#### INSTRUCTIONS FOR THE TASK:
Each line of the records must appear in your answer exactly, with no pictures.

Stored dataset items
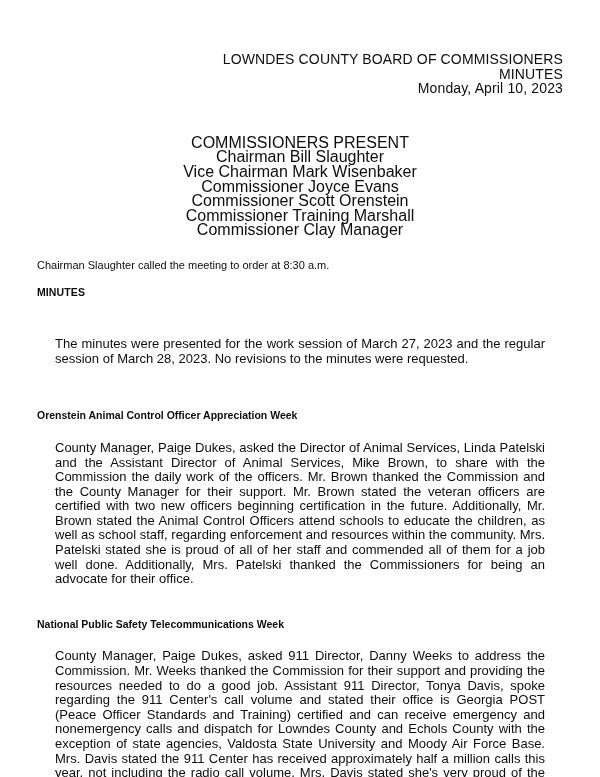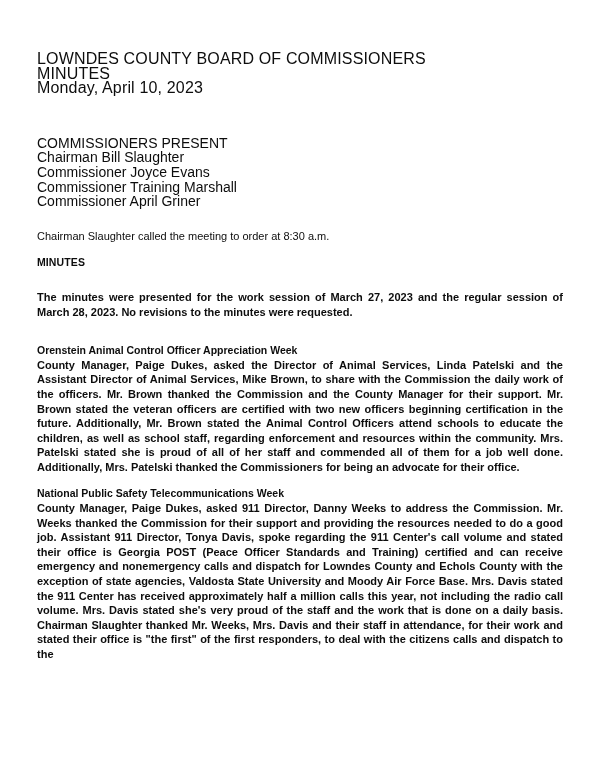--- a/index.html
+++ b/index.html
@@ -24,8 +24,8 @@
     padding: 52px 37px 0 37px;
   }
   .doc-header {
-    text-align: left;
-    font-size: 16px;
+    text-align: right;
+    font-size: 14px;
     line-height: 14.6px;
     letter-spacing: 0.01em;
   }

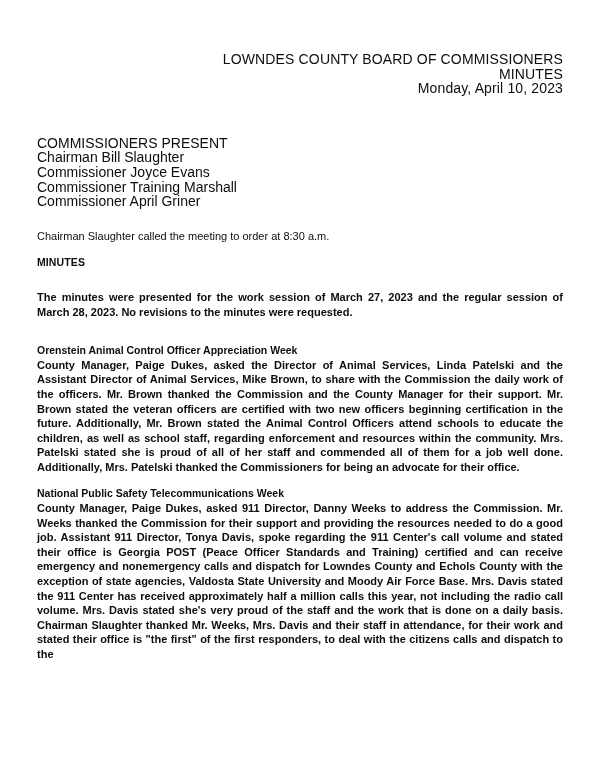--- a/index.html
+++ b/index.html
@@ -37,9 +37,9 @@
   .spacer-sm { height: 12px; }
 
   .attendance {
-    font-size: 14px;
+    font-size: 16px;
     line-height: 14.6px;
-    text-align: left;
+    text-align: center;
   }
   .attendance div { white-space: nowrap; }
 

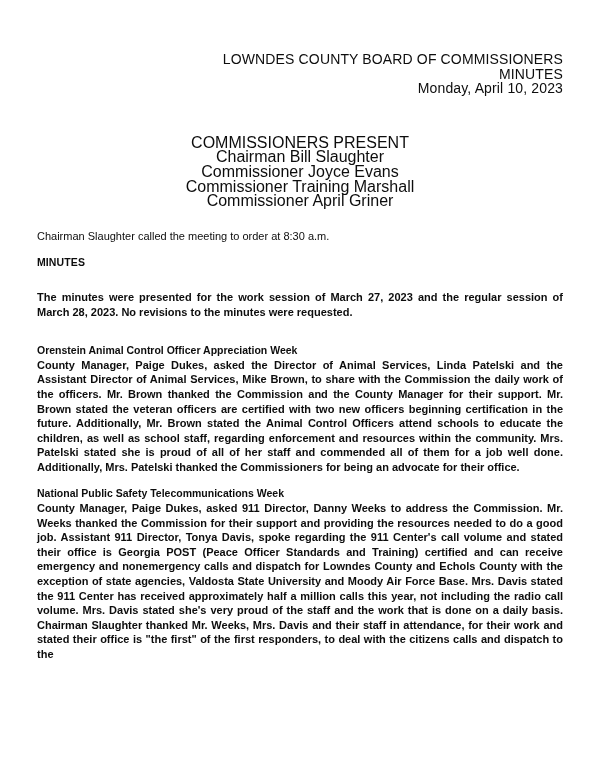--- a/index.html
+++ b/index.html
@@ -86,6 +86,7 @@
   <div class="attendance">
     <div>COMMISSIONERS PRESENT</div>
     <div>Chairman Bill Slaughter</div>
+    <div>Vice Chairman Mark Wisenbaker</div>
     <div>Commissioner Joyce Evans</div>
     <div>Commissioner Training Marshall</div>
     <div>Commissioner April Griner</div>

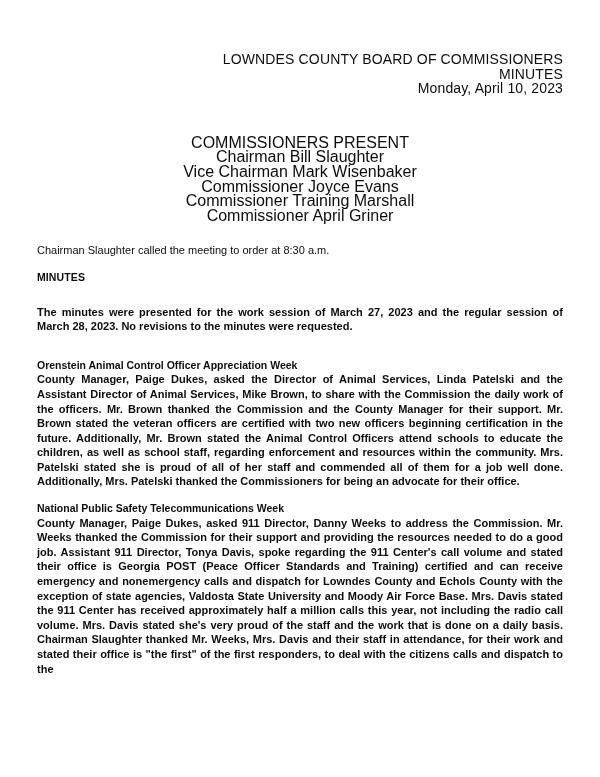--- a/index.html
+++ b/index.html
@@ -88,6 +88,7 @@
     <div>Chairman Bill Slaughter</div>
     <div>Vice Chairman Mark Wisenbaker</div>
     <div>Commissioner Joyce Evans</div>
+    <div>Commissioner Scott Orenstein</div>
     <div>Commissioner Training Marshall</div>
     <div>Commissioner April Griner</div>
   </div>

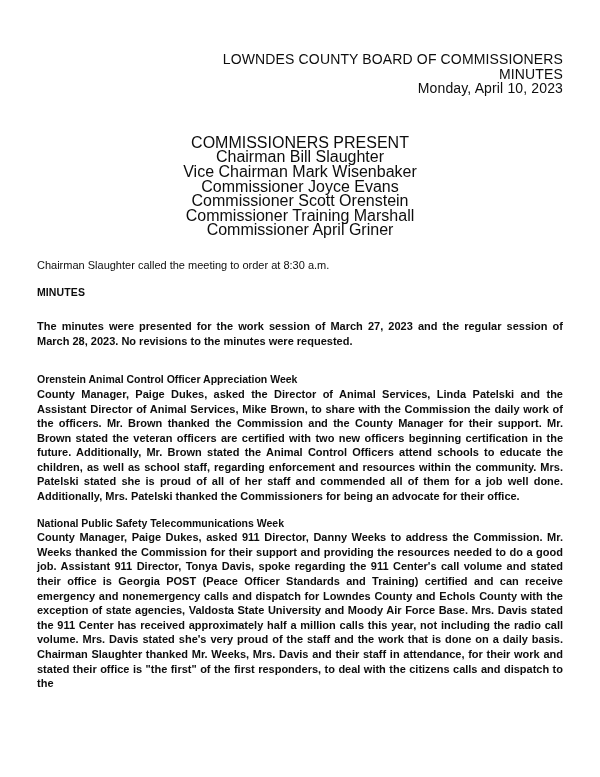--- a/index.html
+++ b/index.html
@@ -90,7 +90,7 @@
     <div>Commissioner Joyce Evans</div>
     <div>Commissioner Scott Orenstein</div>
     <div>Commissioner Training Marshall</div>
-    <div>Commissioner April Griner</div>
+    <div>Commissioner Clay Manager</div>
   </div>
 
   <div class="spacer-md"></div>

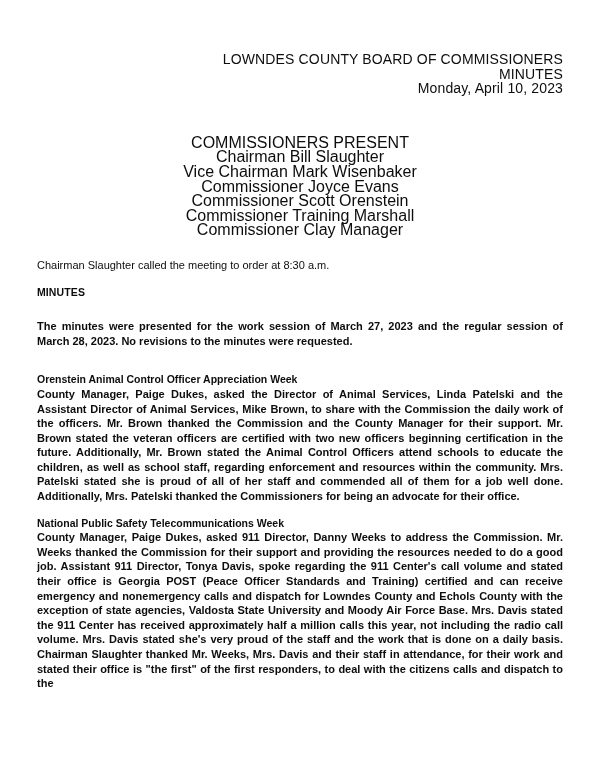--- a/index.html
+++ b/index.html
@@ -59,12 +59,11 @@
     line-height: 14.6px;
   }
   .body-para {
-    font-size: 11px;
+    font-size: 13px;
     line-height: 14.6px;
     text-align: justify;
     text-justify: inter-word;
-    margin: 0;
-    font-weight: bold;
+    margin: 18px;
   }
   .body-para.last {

#### REPLY:
--- a/index.html
+++ b/index.html
@@ -24,8 +24,8 @@
     padding: 52px 37px 0 37px;
   }
   .doc-header {
-    text-align: left;
-    font-size: 16px;
+    text-align: right;
+    font-size: 14px;
     line-height: 14.6px;
     letter-spacing: 0.01em;
   }

--- a/index.html
+++ b/index.html
@@ -37,9 +37,9 @@
   .spacer-sm { height: 12px; }
 
   .attendance {
-    font-size: 14px;
+    font-size: 16px;
     line-height: 14.6px;
-    text-align: left;
+    text-align: center;
   }
   .attendance div { white-space: nowrap; }
 

--- a/index.html
+++ b/index.html
@@ -86,6 +86,7 @@
   <div class="attendance">
     <div>COMMISSIONERS PRESENT</div>
     <div>Chairman Bill Slaughter</div>
+    <div>Vice Chairman Mark Wisenbaker</div>
     <div>Commissioner Joyce Evans</div>
     <div>Commissioner Training Marshall</div>
     <div>Commissioner April Griner</div>

--- a/index.html
+++ b/index.html
@@ -88,6 +88,7 @@
     <div>Chairman Bill Slaughter</div>
     <div>Vice Chairman Mark Wisenbaker</div>
     <div>Commissioner Joyce Evans</div>
+    <div>Commissioner Scott Orenstein</div>
     <div>Commissioner Training Marshall</div>
     <div>Commissioner April Griner</div>
   </div>

--- a/index.html
+++ b/index.html
@@ -90,7 +90,7 @@
     <div>Commissioner Joyce Evans</div>
     <div>Commissioner Scott Orenstein</div>
     <div>Commissioner Training Marshall</div>
-    <div>Commissioner April Griner</div>
+    <div>Commissioner Clay Manager</div>
   </div>
 
   <div class="spacer-md"></div>

--- a/index.html
+++ b/index.html
@@ -59,12 +59,11 @@
     line-height: 14.6px;
   }
   .body-para {
-    font-size: 11px;
+    font-size: 13px;
     line-height: 14.6px;
     text-align: justify;
     text-justify: inter-word;
-    margin: 0;
-    font-weight: bold;
+    margin: 18px;
   }
   .body-para.last {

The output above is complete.